Gulama ist mit dem Heiler also zu dem Haus gegangen, das bis vor Kurzem noch das ihrige, oder besser gesagt, das ihres Vaters war, in dem sie nun jedoch als Sklavin gehalten wird. Wobei, und das ist ihr freilich klar, ihr bisheriger Aufenthalt wohl dem einer Dienstmagd, keinesfalls aber sklavenartig anmutet. Freilich ist Gulama sonnenklar, woran das liegt: Es ist Mari, die auf sie aufpasst, die darauf achtet, dass ihr nichts passiert. Und so geht Gulama freilich durch den Kopf, was denn passieren würde, würde die Dargha nicht zurückkommen. Dann hätte wohl Mari das Sagen, und wenn nicht, wenn Mari von den Jägern des Hauses verwiesen würde, würde sie sie wohl mitnehmen, und Gulama wäre wieder frei. Frei von der Angst vor der Jägerin, all den groben Jägern. Und sie wäre glücklich, ihr künftiges Leben mit einer Frau zu teilen, die sich immer zu helfen wüsste, an deren Seite sie absolut sicher wäre. Und so kommt es, dass es Gulama im Endeffekt gar nicht so unlieb wäre, würden sich Maris Hoffnungen eben nicht erfüllen.
Irgendwann kommt Gulama also mit dem Heiler an. Sie gehen hoch in den Saal und sie bittet den Heiler, Platz zu nehmen. Natürlich fragt sie ihn, ob sie ihm etwas bringen könnte, und bringt ihm also das Glas Wein. Und so warten die beiden, sprechen über allerlei belangloses Zeug. Weder wagt es der Heiler, Gulama nach dem Schicksal ihrer Eltern zu fragen, noch ist Gulama irgendwie gewillt, über diese schmerzliche Erfahrung zu reden. Gulama ist entspannt, schließlich hat der hübsche, langhaarige Jäger ganz klar gesagt, sie würden die Jägerin vorerst nicht befreien. Sie wartet also auf Maris Rückkehr. Sie legt sich, während sie eben über das Wetter und allerlei sonstigen Klatsch und Tratsch spricht, bereits die Worte zurecht, mit der sie ihre Freundin, ihre Heldin, ihre Geliebte trösten könnte. Und da hört sie auch schon die Schritte auf der Treppe. Erfreut sieht sie auf. Es ist nicht Mari.

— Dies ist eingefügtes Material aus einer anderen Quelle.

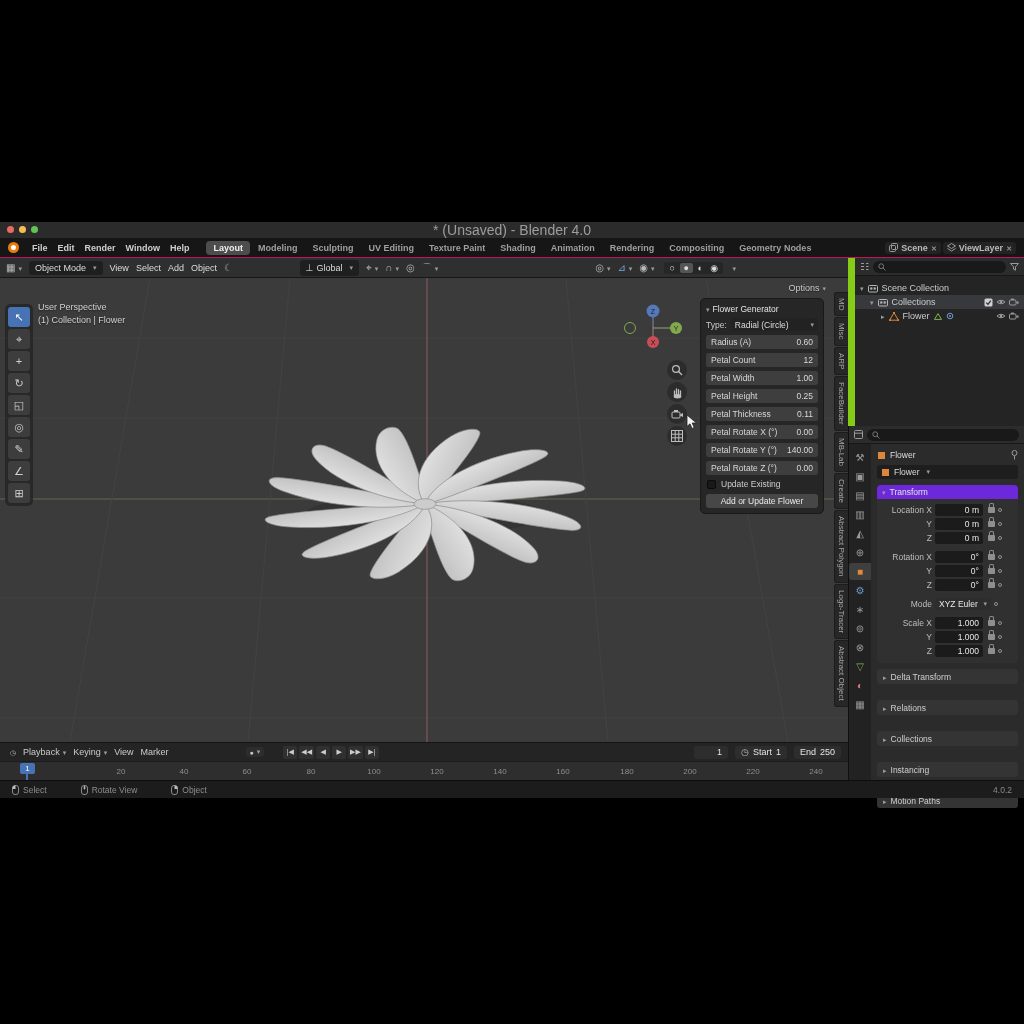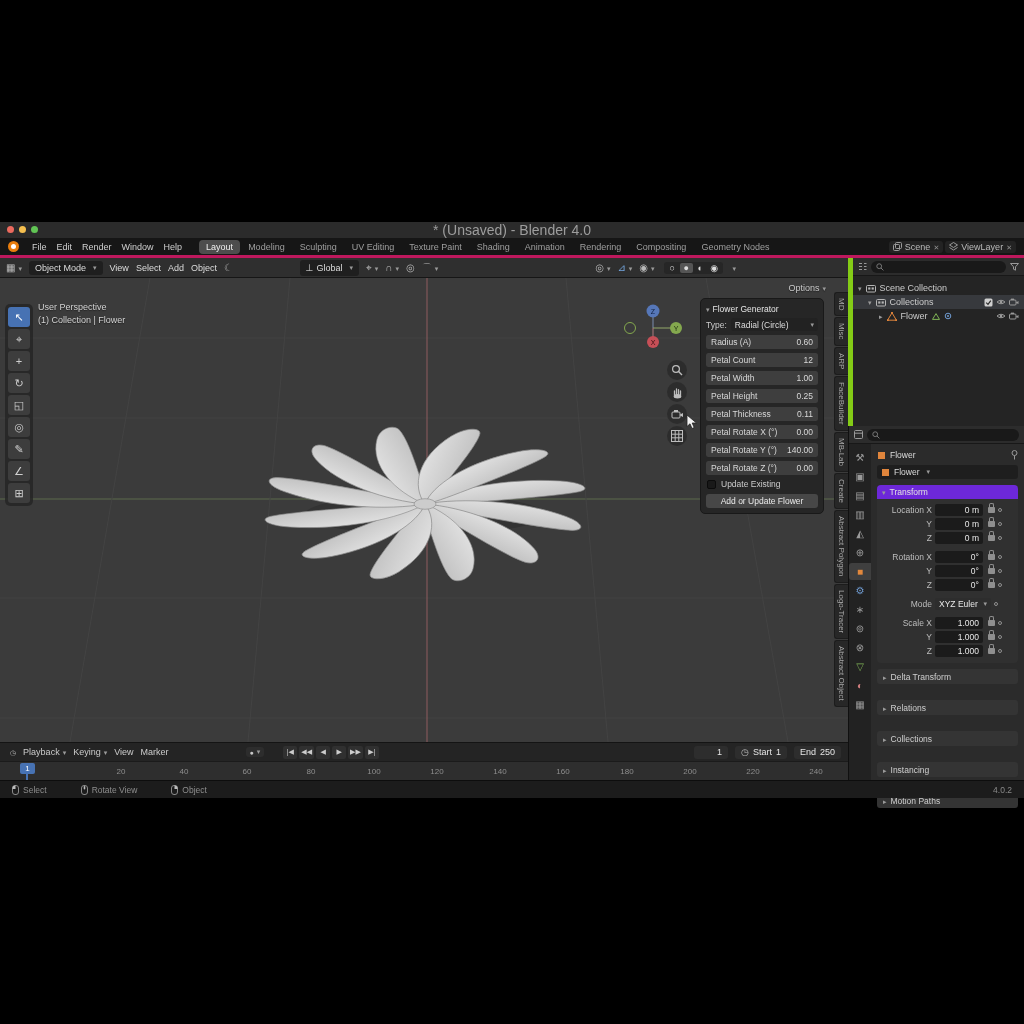"File" .topbar { border-bottom: 3px solid #be185d -> 1px solid #be185d; font-weight: none -> bold }
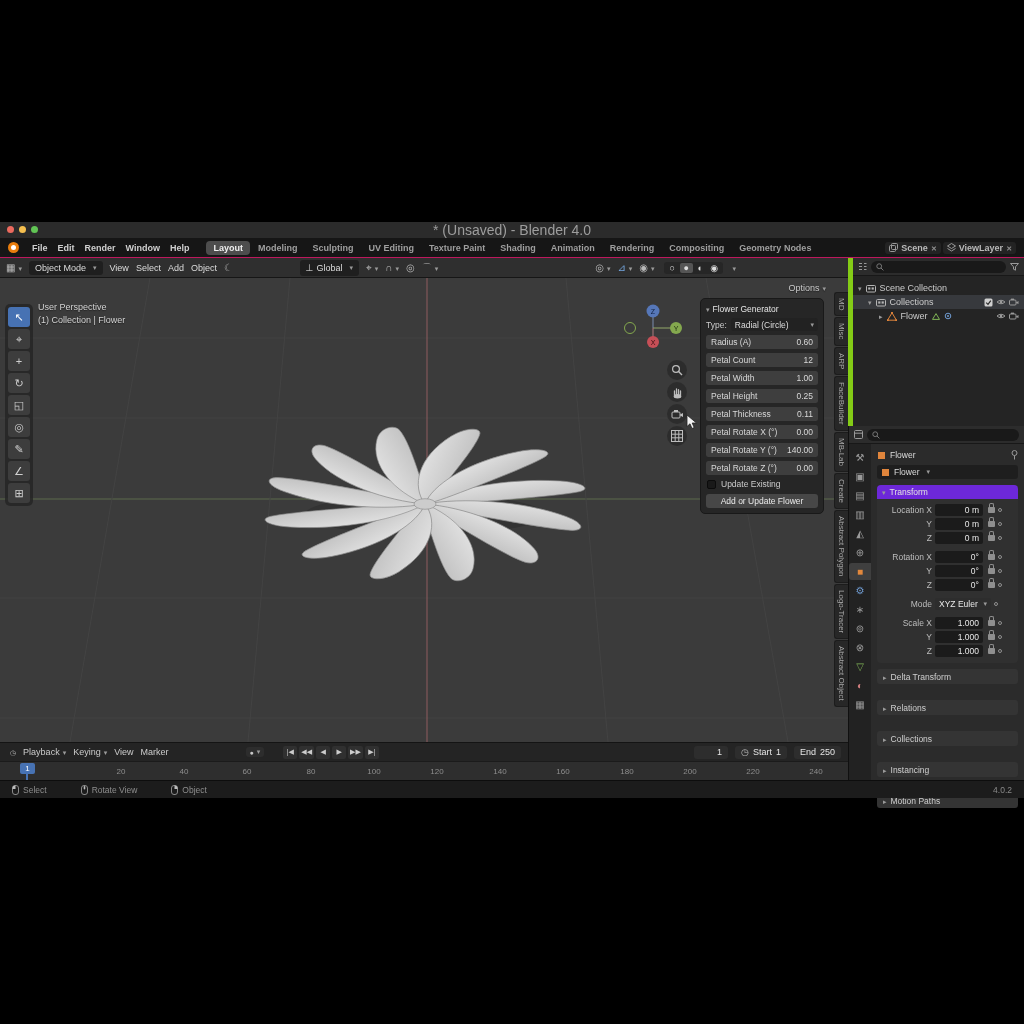"Scene Collection" .outliner { border-left: 5px solid #84cc16 -> 7px solid #84cc16 }
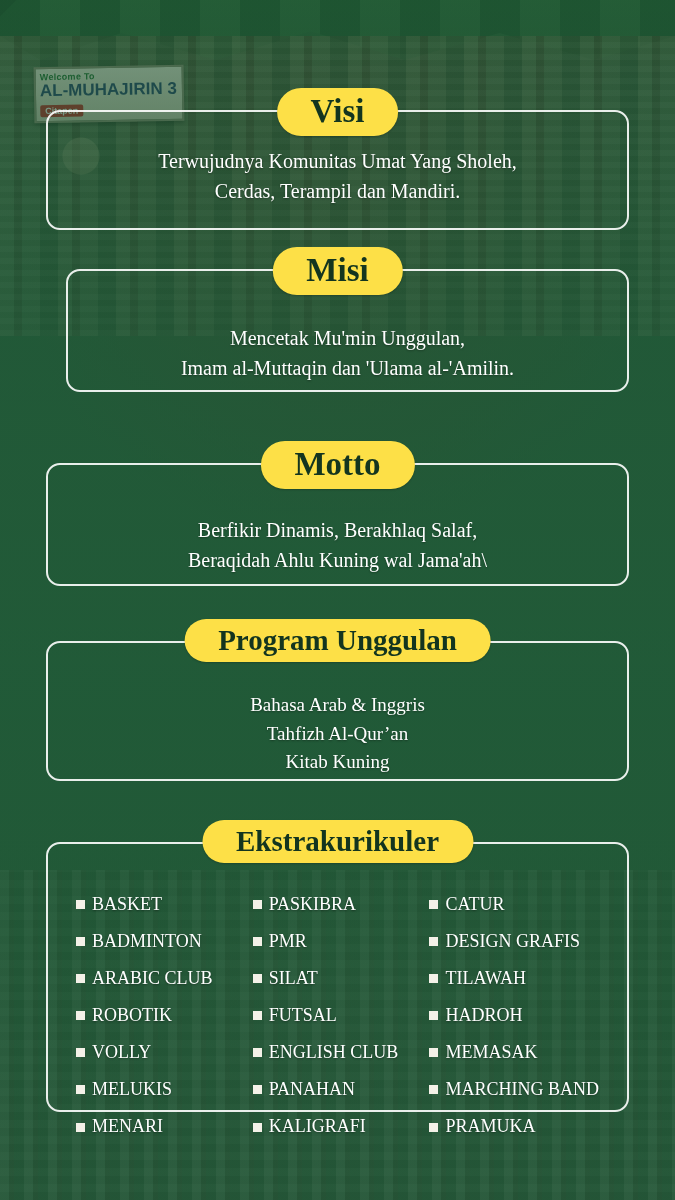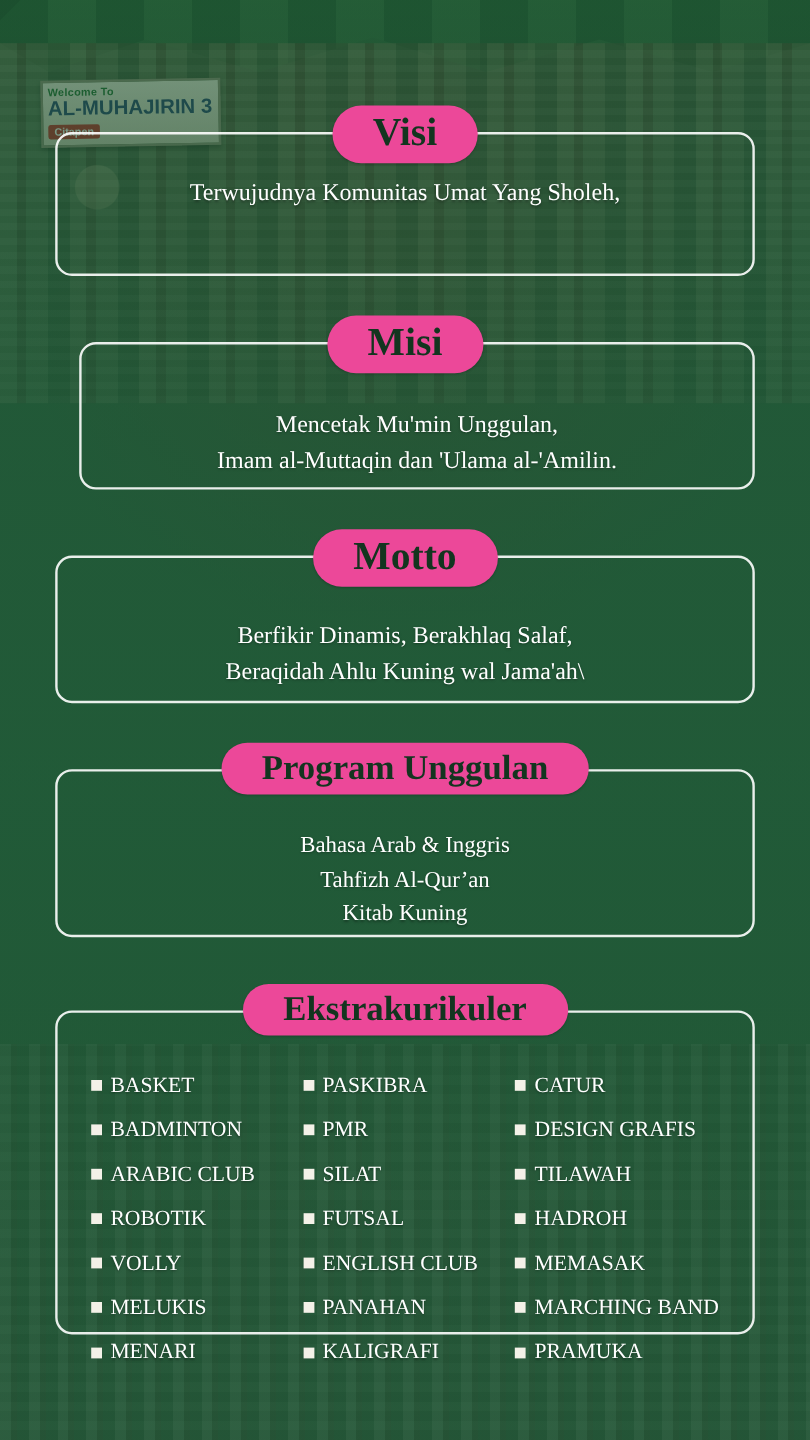"Visi" .pill { background: #ec4899 -> #fde047 }
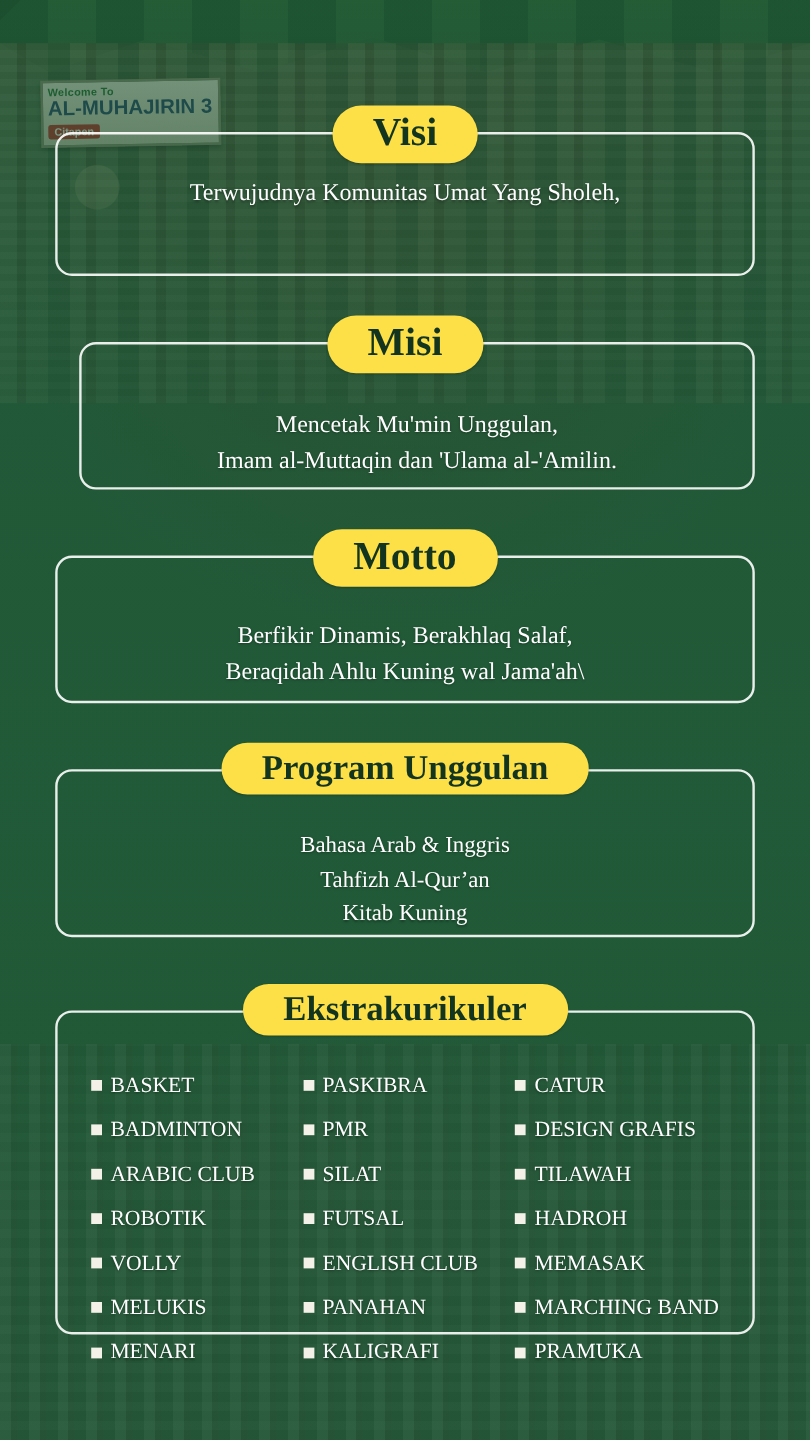"Cerdas, Terampil dan Mandiri." span.line { html: none -> <span>Cerdas, Terampil dan Mandiri.</span> }
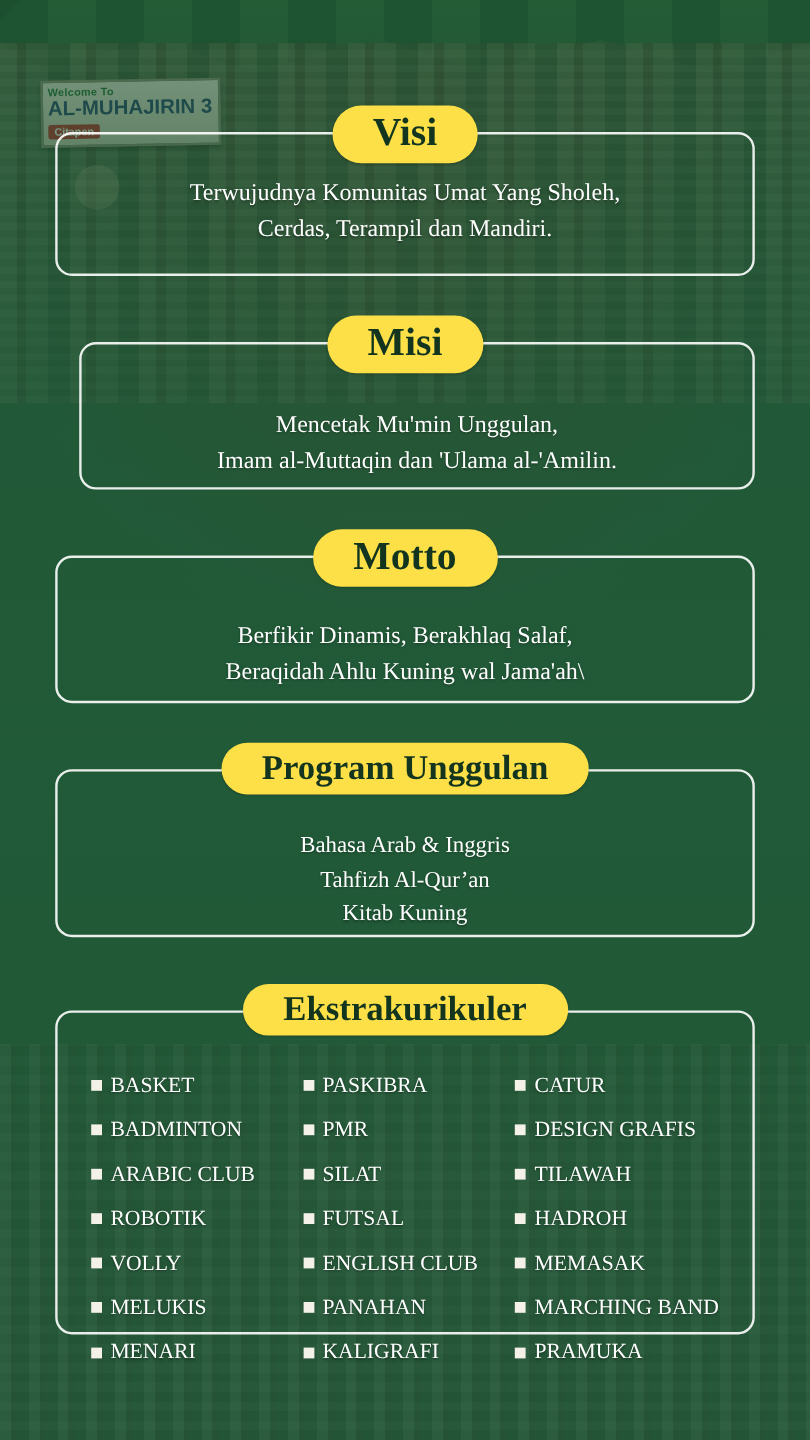"Misi" #sec-misi { top: 285px -> 269px }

Zunächst erkennt Gulama die Jägerin gar nicht, so entstellt sieht sie aus. Die Tätowierungen sind unter einer Schicht getrockneten Blutes verborgen, schief und alt sieht sie aus, wie sie sich langsam die Treppe heraufschleppt, und die Konturen des Gesichtes sind durch verschiedene Schwellungen auch nur schwer zu erkennen. In einem zweiten Augenblick freilich merkt sie, wer vor ihr steht, und sie, die Sklavin, sitzt mit dem Heiler am Tisch, als wäre sie eine Gastgeberin! Wie muss das auf die Dargha wirken? Das ist doch das genaue Gegenteil von dem, das Mari ihr immer wieder aufträgt!
Gulama springt auf, verdrückt sich urplötzlich in eine Ecke des Raumes, senkt den Blick.
“Dargha, schön dass Ihr wieder hier seid,” grüßt sie kleinlaut, “der Heiler ist bereits hier, wie mir von Fräulein Mari befohlen wurde.”